DATASET RECORDS:
══════
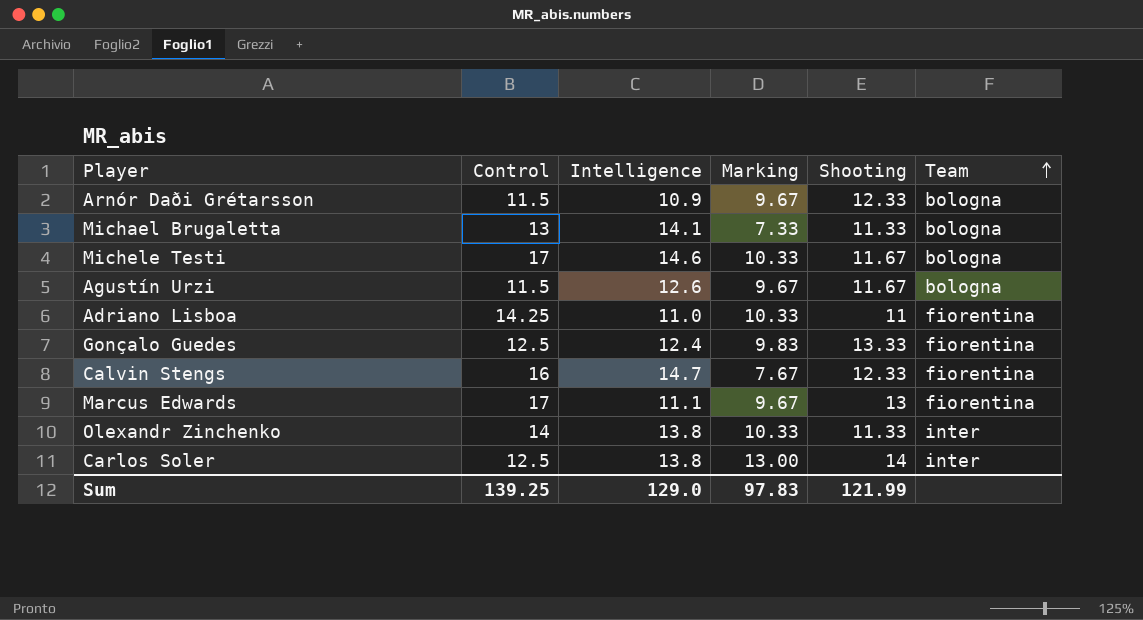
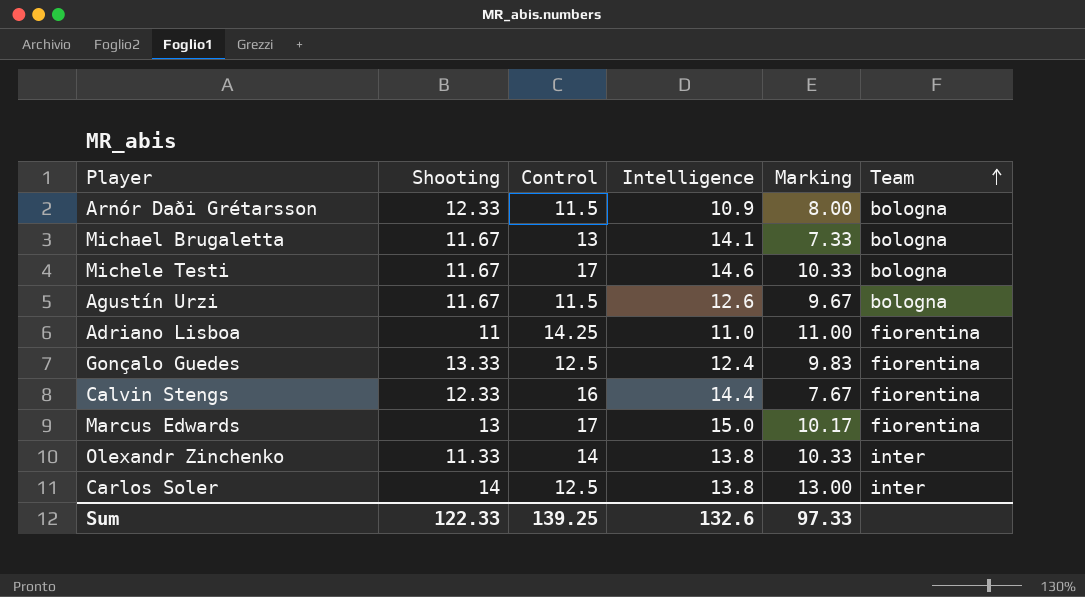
column Shooting | position: 5 -> 2
Arnór Daði Grétarsson | Marking: 9.67 -> 8.00
Michael Brugaletta | Shooting: 11.33 -> 11.67
Adriano Lisboa | Marking: 10.33 -> 11.00
Calvin Stengs | Intelligence: 14.7 -> 14.4
Marcus Edwards | Intelligence: 11.1 -> 15.0
Marcus Edwards | Marking: 9.67 -> 10.17
Sum | Shooting: 121.99 -> 122.33
Sum | Intelligence: 129.0 -> 132.6
Sum | Marking: 97.83 -> 97.33

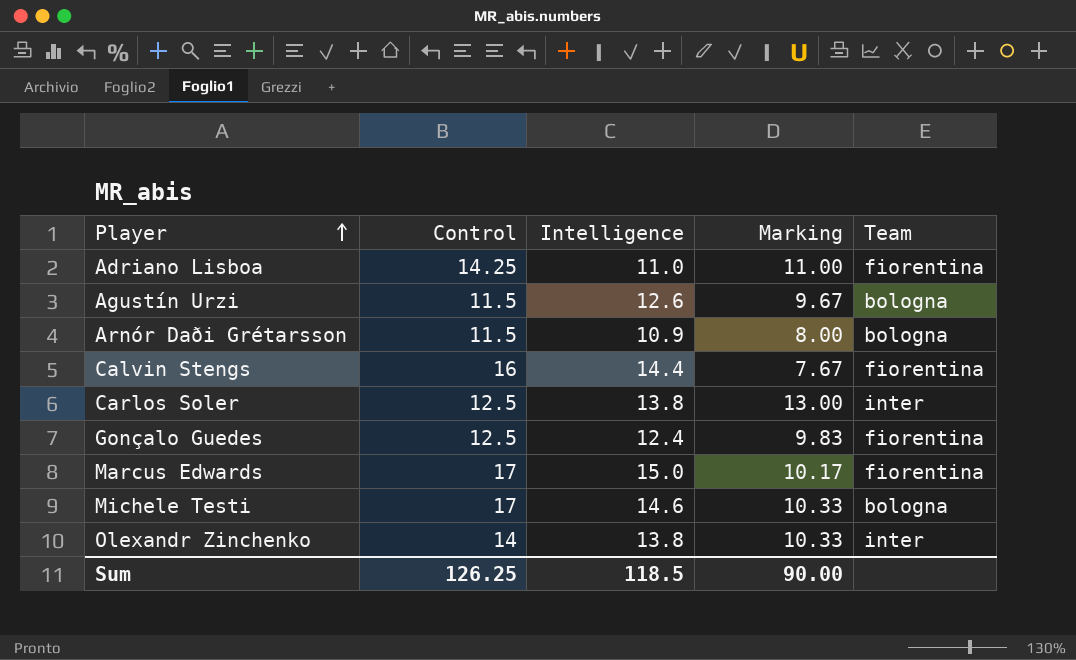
row order: Team ascending -> Player ascending
column Shooting | position: 2 -> none
row Michael Brugaletta: 11.67 | 13 | 14.1 | 7.33 | bologna -> none
Sum | Control: 139.25 -> 126.25
Sum | Intelligence: 132.6 -> 118.5
Sum | Marking: 97.33 -> 90.00

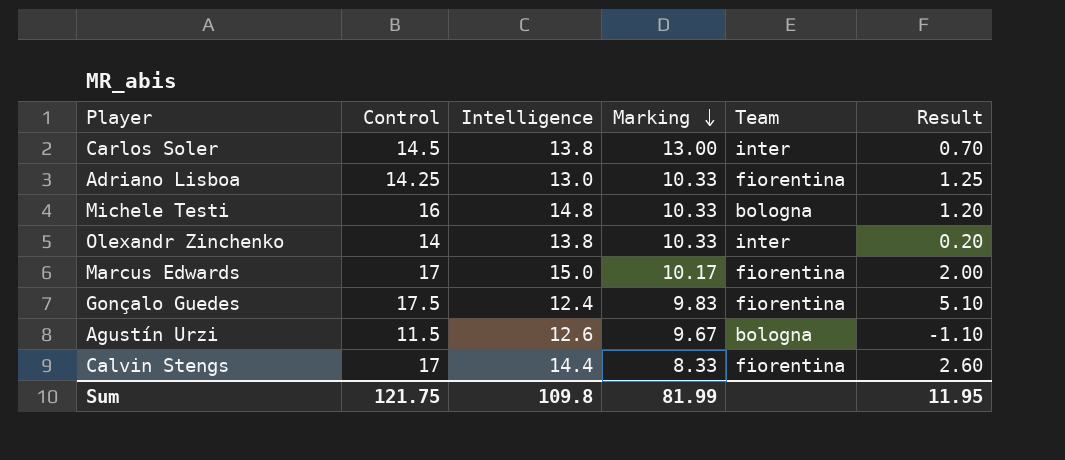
row order: Player ascending -> Marking descending
column Result | formula: none -> [Control] - [Intelligence]
row Arnór Daði Grétarsson: 11.5 | 10.9 | 8.00 | bologna -> none
Carlos Soler | Control: 12.5 -> 14.5
Adriano Lisboa | Intelligence: 11.0 -> 13.0
Adriano Lisboa | Marking: 11.00 -> 10.33
Michele Testi | Control: 17 -> 16
Michele Testi | Intelligence: 14.6 -> 14.8
Gonçalo Guedes | Control: 12.5 -> 17.5
Calvin Stengs | Control: 16 -> 17
Calvin Stengs | Marking: 7.67 -> 8.33
Sum | Control: 126.25 -> 121.75
Sum | Intelligence: 118.5 -> 109.8
Sum | Marking: 90.00 -> 81.99

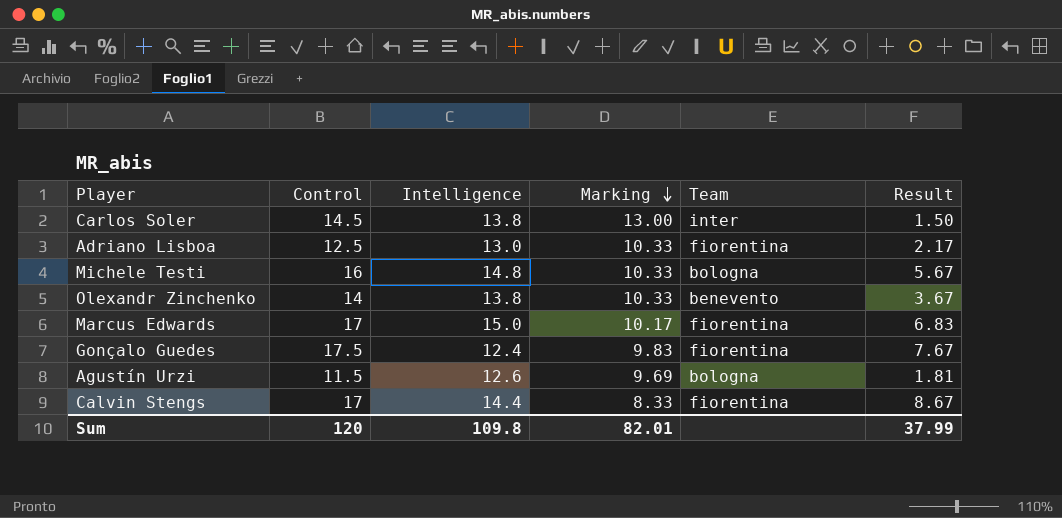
column Result | formula: [Control] - [Intelligence] -> [Control] - [Marking]
Adriano Lisboa | Control: 14.25 -> 12.5
Olexandr Zinchenko | Team: inter -> benevento
Agustín Urzi | Marking: 9.67 -> 9.69
Sum | Control: 121.75 -> 120
Sum | Marking: 81.99 -> 82.01
Sum | Result: 11.95 -> 37.99

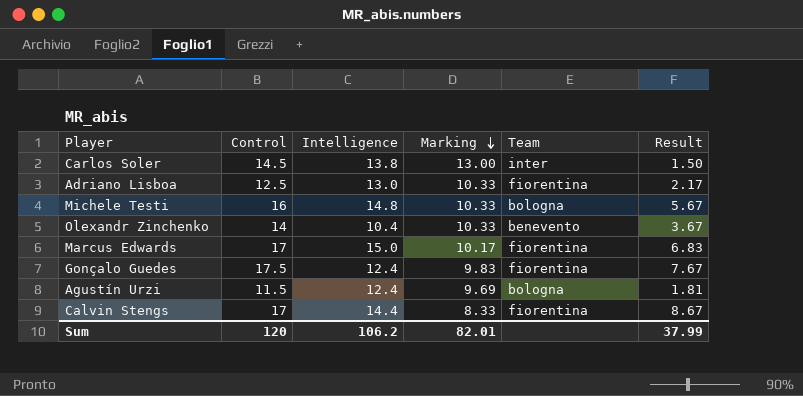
Olexandr Zinchenko | Intelligence: 13.8 -> 10.4
Agustín Urzi | Intelligence: 12.6 -> 12.4
Sum | Intelligence: 109.8 -> 106.2

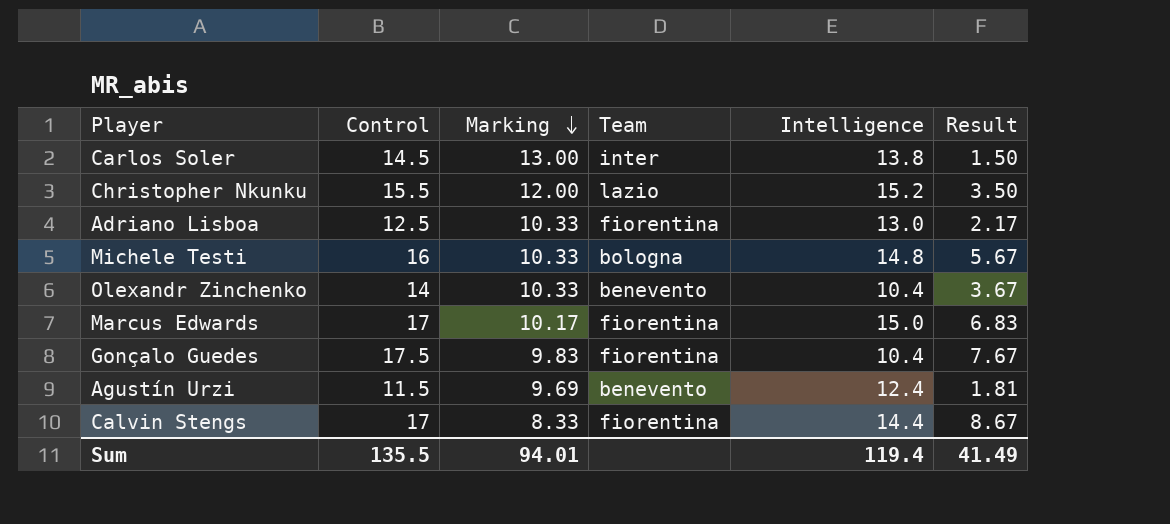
column Intelligence | position: 3 -> 5
row Christopher Nkunku: none -> 15.5 | 12.00 | lazio | 15.2 | 3.50
Gonçalo Guedes | Intelligence: 12.4 -> 10.4
Agustín Urzi | Team: bologna -> benevento
Sum | Control: 120 -> 135.5
Sum | Marking: 82.01 -> 94.01
Sum | Intelligence: 106.2 -> 119.4
Sum | Result: 37.99 -> 41.49

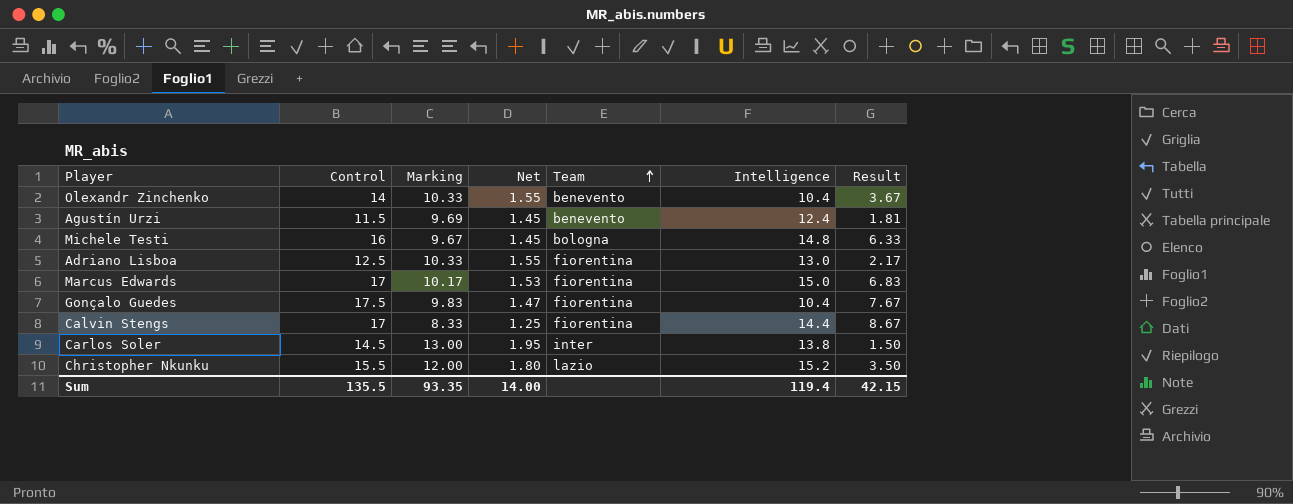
row order: Marking descending -> Team ascending
column Net | formula: none -> [Marking] * 0.15
Michele Testi | Marking: 10.33 -> 9.67
Michele Testi | Result: 5.67 -> 6.33
Sum | Marking: 94.01 -> 93.35
Sum | Result: 41.49 -> 42.15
══════
TASK:
Your copy should hold only the lines from the line with "Adriano Lisboa | Marking: 10.33 -> 11.00" through the end of the data above, both ends included, transcribed exactly and without pictures.

SOLUTION TO THIS EXERCISE:
Adriano Lisboa | Marking: 10.33 -> 11.00
Calvin Stengs | Intelligence: 14.7 -> 14.4
Marcus Edwards | Intelligence: 11.1 -> 15.0
Marcus Edwards | Marking: 9.67 -> 10.17
Sum | Shooting: 121.99 -> 122.33
Sum | Intelligence: 129.0 -> 132.6
Sum | Marking: 97.83 -> 97.33

row order: Team ascending -> Player ascending
column Shooting | position: 2 -> none
row Michael Brugaletta: 11.67 | 13 | 14.1 | 7.33 | bologna -> none
Sum | Control: 139.25 -> 126.25
Sum | Intelligence: 132.6 -> 118.5
Sum | Marking: 97.33 -> 90.00

row order: Player ascending -> Marking descending
column Result | formula: none -> [Control] - [Intelligence]
row Arnór Daði Grétarsson: 11.5 | 10.9 | 8.00 | bologna -> none
Carlos Soler | Control: 12.5 -> 14.5
Adriano Lisboa | Intelligence: 11.0 -> 13.0
Adriano Lisboa | Marking: 11.00 -> 10.33
Michele Testi | Control: 17 -> 16
Michele Testi | Intelligence: 14.6 -> 14.8
Gonçalo Guedes | Control: 12.5 -> 17.5
Calvin Stengs | Control: 16 -> 17
Calvin Stengs | Marking: 7.67 -> 8.33
Sum | Control: 126.25 -> 121.75
Sum | Intelligence: 118.5 -> 109.8
Sum | Marking: 90.00 -> 81.99

column Result | formula: [Control] - [Intelligence] -> [Control] - [Marking]
Adriano Lisboa | Control: 14.25 -> 12.5
Olexandr Zinchenko | Team: inter -> benevento
Agustín Urzi | Marking: 9.67 -> 9.69
Sum | Control: 121.75 -> 120
Sum | Marking: 81.99 -> 82.01
Sum | Result: 11.95 -> 37.99

Olexandr Zinchenko | Intelligence: 13.8 -> 10.4
Agustín Urzi | Intelligence: 12.6 -> 12.4
Sum | Intelligence: 109.8 -> 106.2

column Intelligence | position: 3 -> 5
row Christopher Nkunku: none -> 15.5 | 12.00 | lazio | 15.2 | 3.50
Gonçalo Guedes | Intelligence: 12.4 -> 10.4
Agustín Urzi | Team: bologna -> benevento
Sum | Control: 120 -> 135.5
Sum | Marking: 82.01 -> 94.01
Sum | Intelligence: 106.2 -> 119.4
Sum | Result: 37.99 -> 41.49

row order: Marking descending -> Team ascending
column Net | formula: none -> [Marking] * 0.15
Michele Testi | Marking: 10.33 -> 9.67
Michele Testi | Result: 5.67 -> 6.33
Sum | Marking: 94.01 -> 93.35
Sum | Result: 41.49 -> 42.15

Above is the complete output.